In 1977, the French playwright Hélène Cixous swore off going to the theater. “It was like going to my funeral,” she wrote, “and it does not produce a living woman or (and this is no accident) her body or even her unconscious.” In her manifesto, The Laugh of the Medusa (1975), Cixous ardently appealed for Écriture Feminine, “women’s writing,” a new paradigm in which “woman must write her self: must write about women and bring women to writing, from which they have been driven away as violently as from their bodies.” Hers was a call for writing that tears down walls that have silenced women’s interiority, that have relegated women’s experience to the realm of privacy, so that she might cry out,

"I, too, overflow; my desires have invented new desires, my body knows unheard-of songs. Time and again I, too, have felt so full of luminous torrents that I could burst — burst with forms much more beautiful than those which are put up in frames and sold for a stinking fortune. And I, too, said nothing, showed nothing; I didn’t open my mouth, I didn’t repaint my half of the world. I was ashamed. I was afraid, and I swallowed my shame and my fear. I said to myself: You are mad! What’s the meaning of these waves, these floods, these outbursts? Where is the ebullient, infinite woman who, immersed as she was in her naivete, kept in the dark about herself?"
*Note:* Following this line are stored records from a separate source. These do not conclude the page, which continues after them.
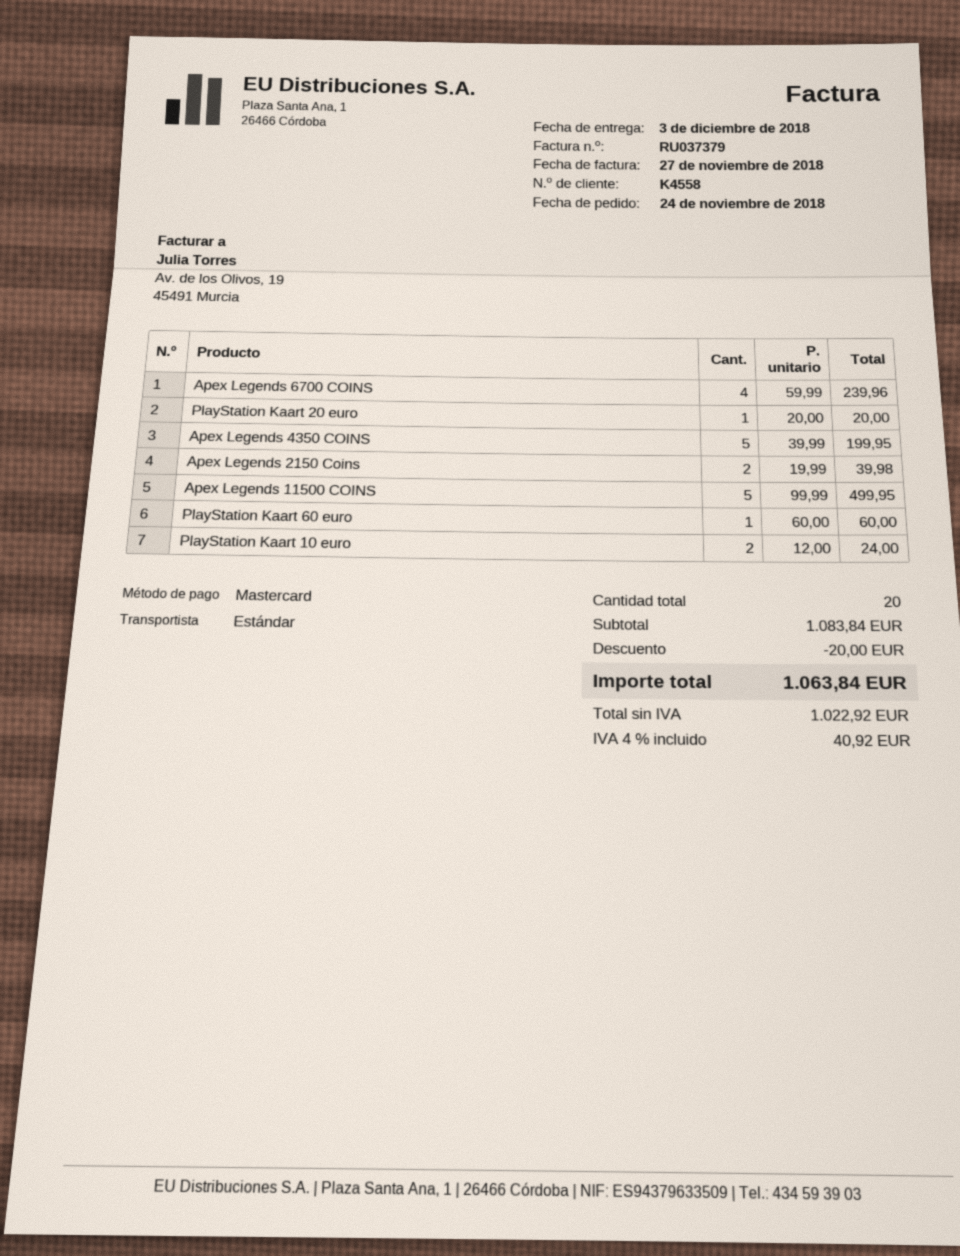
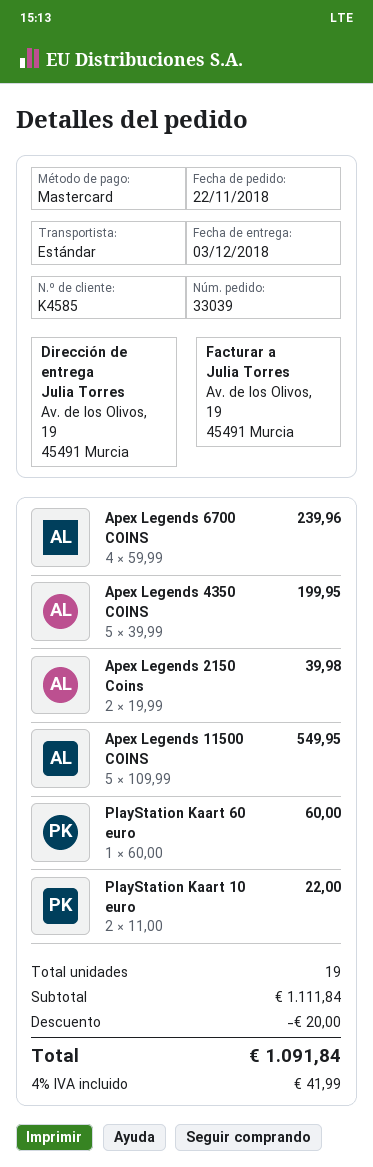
order date: 2018-11-24 -> 2018-11-22
customer number: K4558 -> K4585
PlayStation Kaart 20 euro: 1 x 20.00 = 20.00 -> none
Apex Legends 11500 COINS: 5 x 99.99 = 499.95 -> 5 x 109.99 = 549.95
PlayStation Kaart 10 euro: 2 x 12.00 = 24.00 -> 2 x 11.00 = 22.00
total quantity: 20 -> 19
subtotal: 1083.84 -> 1111.84
tax: 4% = 40.92 -> 4% = 41.99
total: 1063.84 -> 1091.84

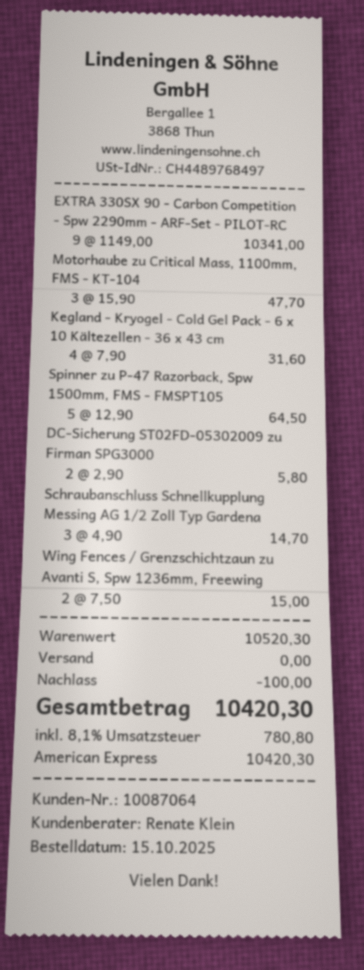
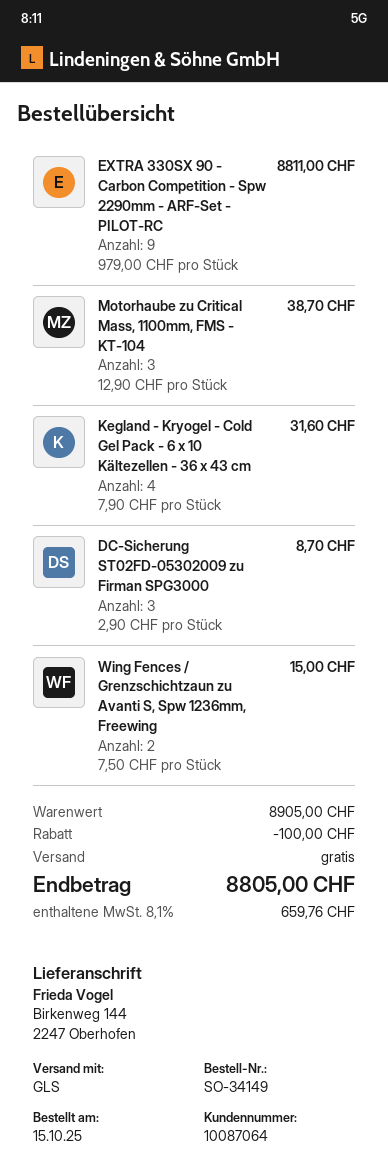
EXTRA 330SX 90 - Carbon Competition - Spw 2290mm - ARF-Set - PILOT-RC: 9 x 1149.00 = 10341.00 -> 9 x 979.00 = 8811.00
Motorhaube zu Critical Mass, 1100mm, FMS - KT-104: 3 x 15.90 = 47.70 -> 3 x 12.90 = 38.70
Spinner zu P-47 Razorback, Spw 1500mm, FMS - FMSPT105: 5 x 12.90 = 64.50 -> none
DC-Sicherung ST02FD-05302009 zu Firman SPG3000: 2 x 2.90 = 5.80 -> 3 x 2.90 = 8.70
Schraubanschluss Schnellkupplung Messing AG 1/2 Zoll Typ Gardena: 3 x 4.90 = 14.70 -> none
subtotal: 10520.30 -> 8905.00
tax: 8.1% = 780.80 -> 8.1% = 659.76
total: 10420.30 -> 8805.00

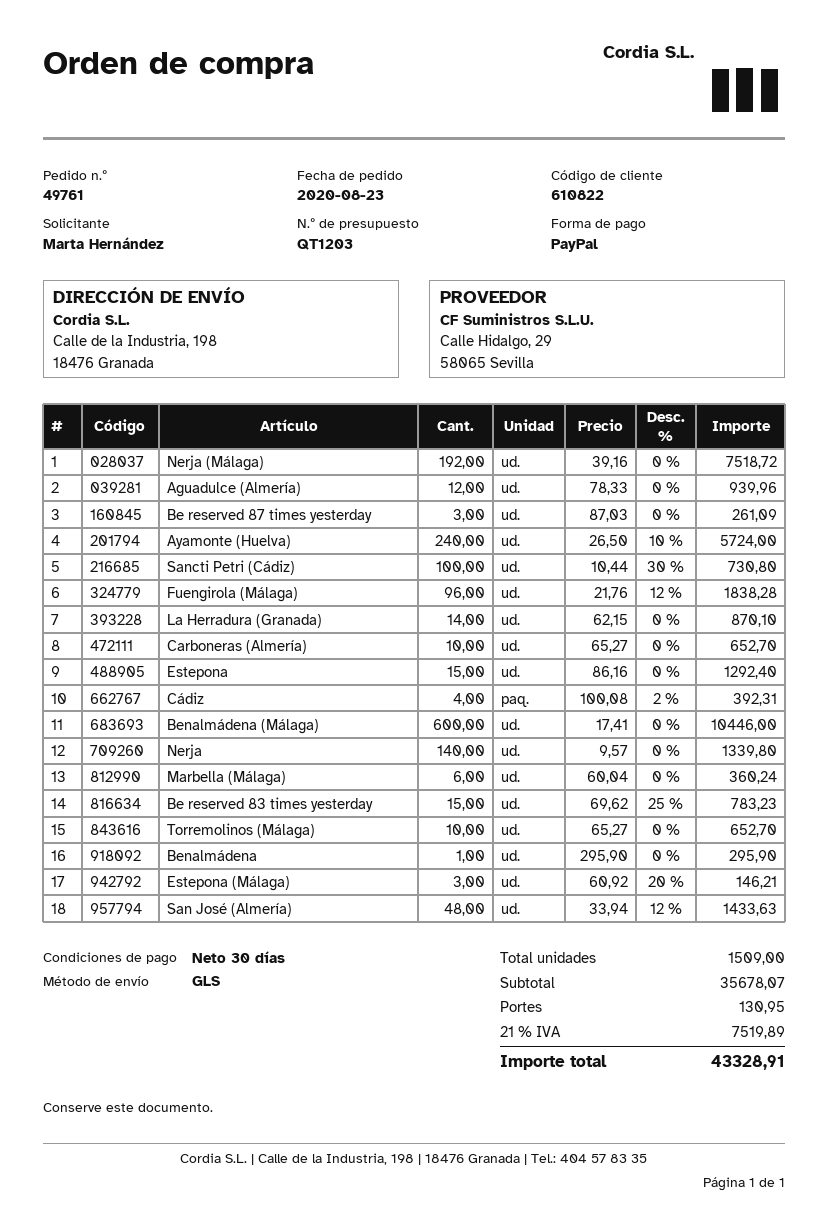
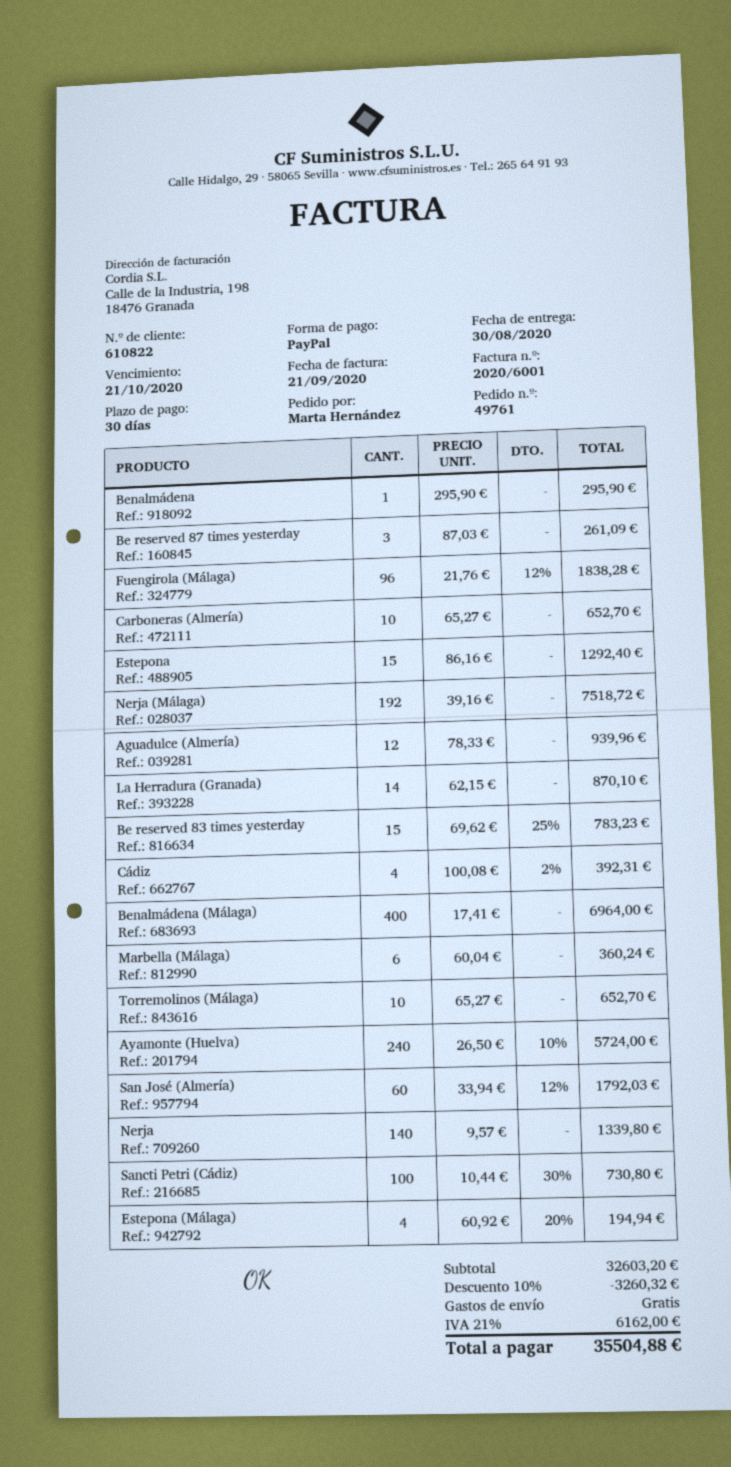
Benalmádena (Málaga): 600 x 17.41 = 10446.00 -> 400 x 17.41 = 6964.00
Estepona (Málaga): 3 x 60.92 - 20% = 146.21 -> 4 x 60.92 - 20% = 194.94
San José (Almería): 48 x 33.94 - 12% = 1433.63 -> 60 x 33.94 - 12% = 1792.03
subtotal: 35678.07 -> 32603.20
discount: none -> 10% = 3260.32
shipping: 130.95 -> 0.00
tax: 21% = 7519.89 -> 21% = 6162.00
total: 43328.91 -> 35504.88

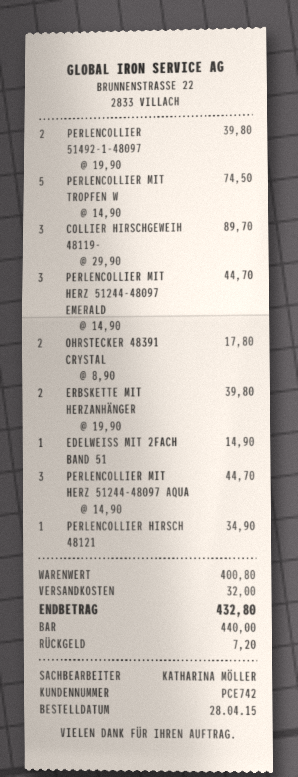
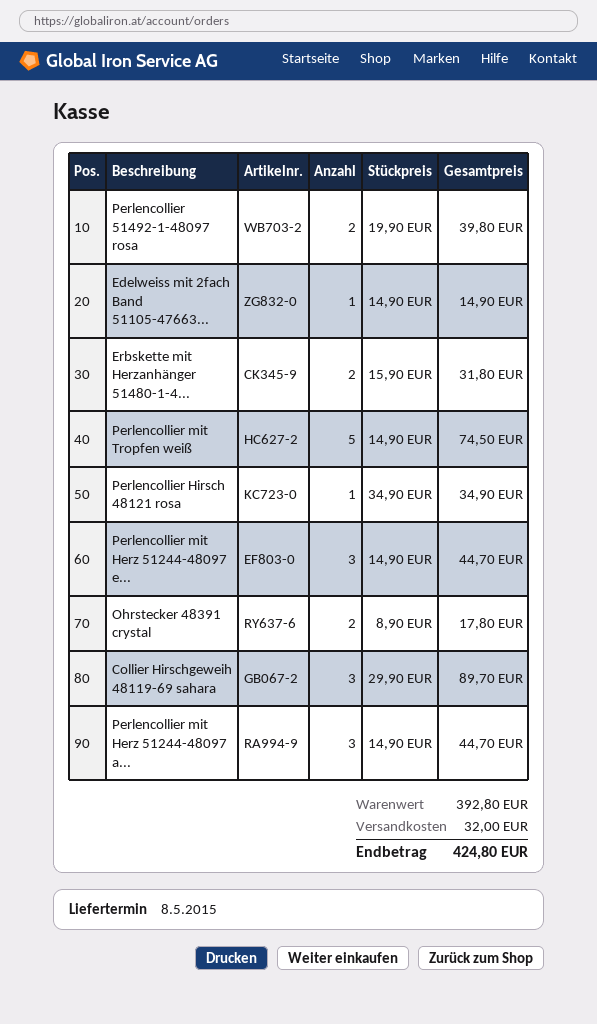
ERBSKETTE MIT HERZANHÄNGER: 2 x 19.90 = 39.80 -> 2 x 15.90 = 31.80
subtotal: 400.80 -> 392.80
total: 432.80 -> 424.80

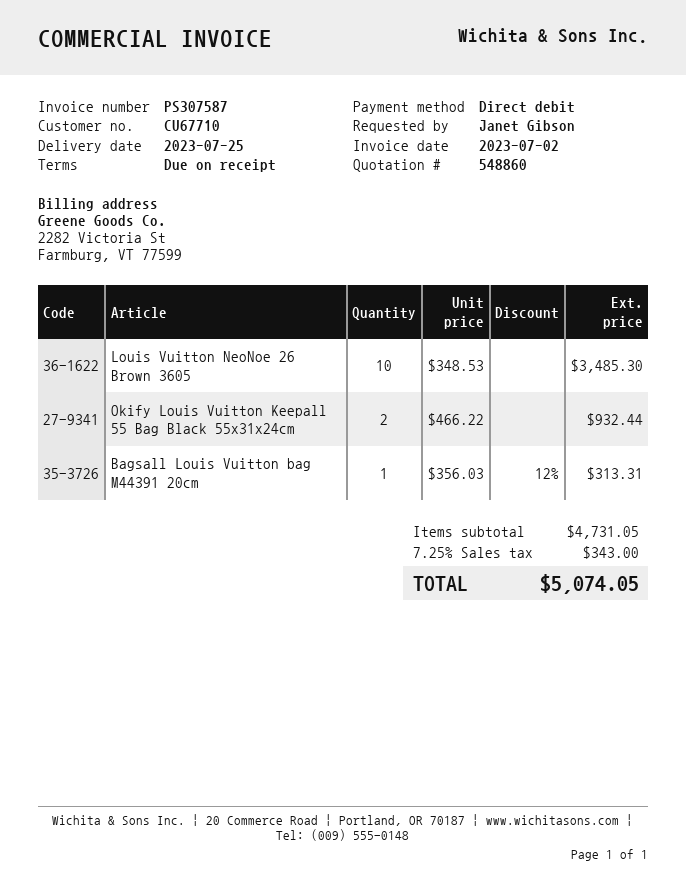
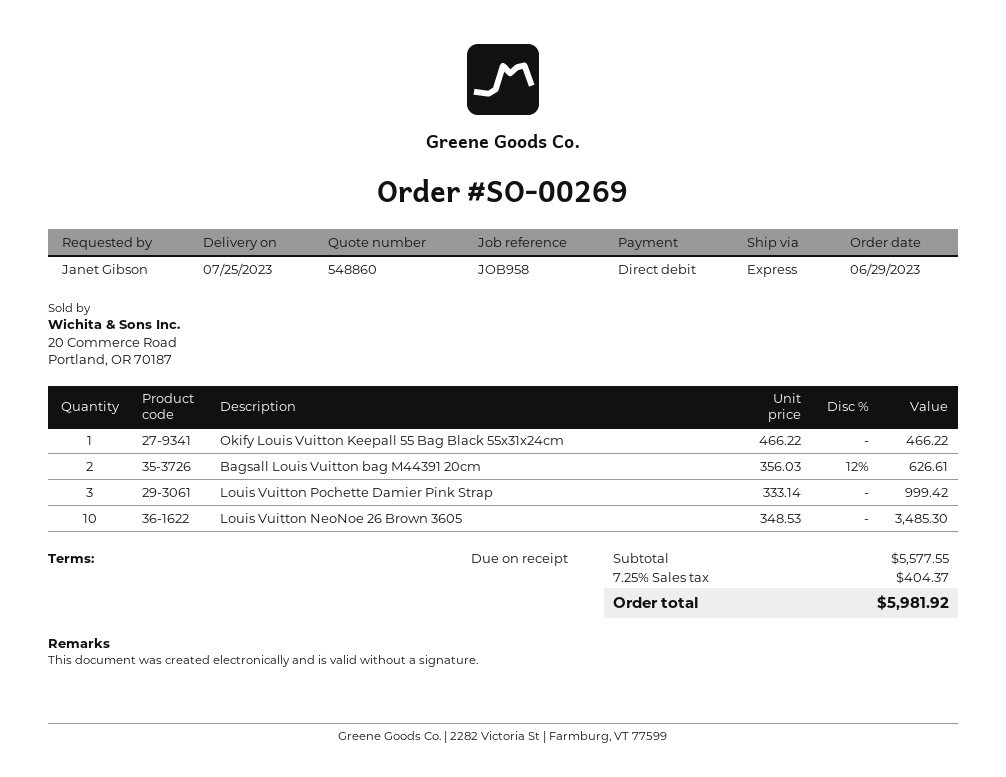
Okify Louis Vuitton Keepall 55 Bag Black 55x31x24cm: 2 x 466.22 = 932.44 -> 1 x 466.22 = 466.22
Bagsall Louis Vuitton bag M44391 20cm: 1 x 356.03 - 12% = 313.31 -> 2 x 356.03 - 12% = 626.61
Louis Vuitton Pochette Damier Pink Strap: none -> 3 x 333.14 = 999.42
subtotal: 4731.05 -> 5577.55
tax: 7.25% = 343.00 -> 7.25% = 404.37
total: 5074.05 -> 5981.92

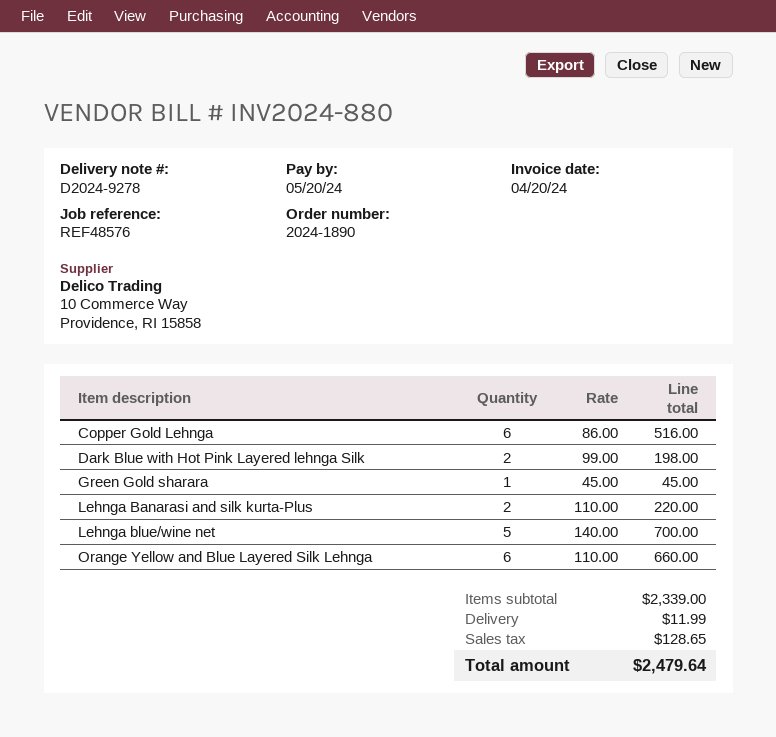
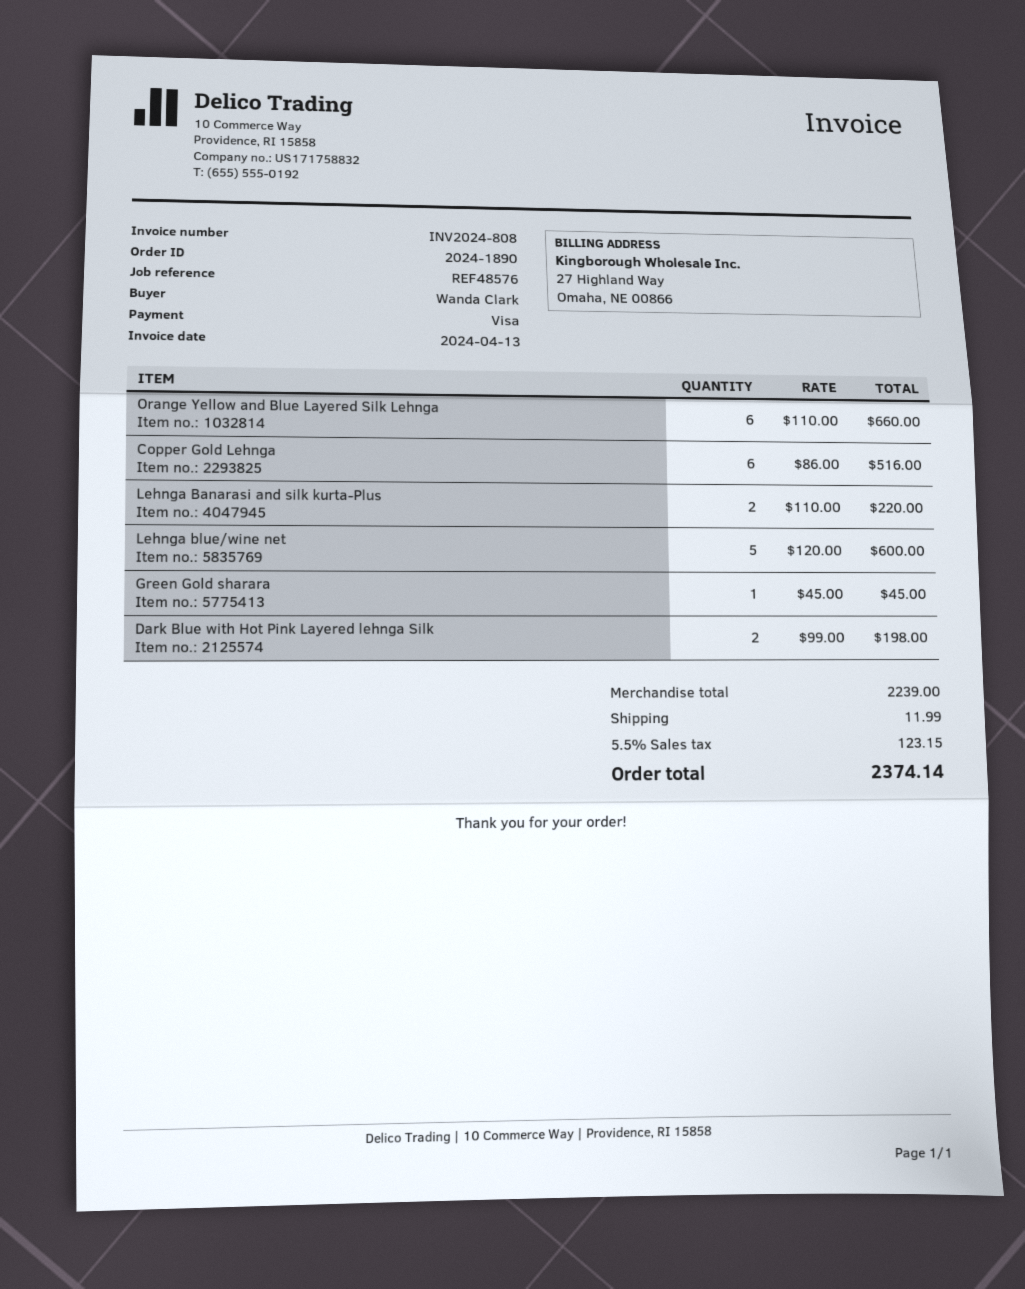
invoice number: INV2024-880 -> INV2024-808
invoice date: 2024-04-20 -> 2024-04-13
Lehnga blue/wine net: 5 x 140.00 = 700.00 -> 5 x 120.00 = 600.00
subtotal: 2339.00 -> 2239.00
tax: 128.65 -> 123.15
total: 2479.64 -> 2374.14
Wives is a kaleidoscope, bending time and space to whisk us through the narrative tropes of a male-dominated culture. But vibrating inside each chapter of this story, each word that comprises it, is the reaching arm of a writer pushing past the structures set down for her, searching for the freedom and honesty of her true self. It’s a wild and undeniable force, a worldview that’s reaching for the language to deliver itself.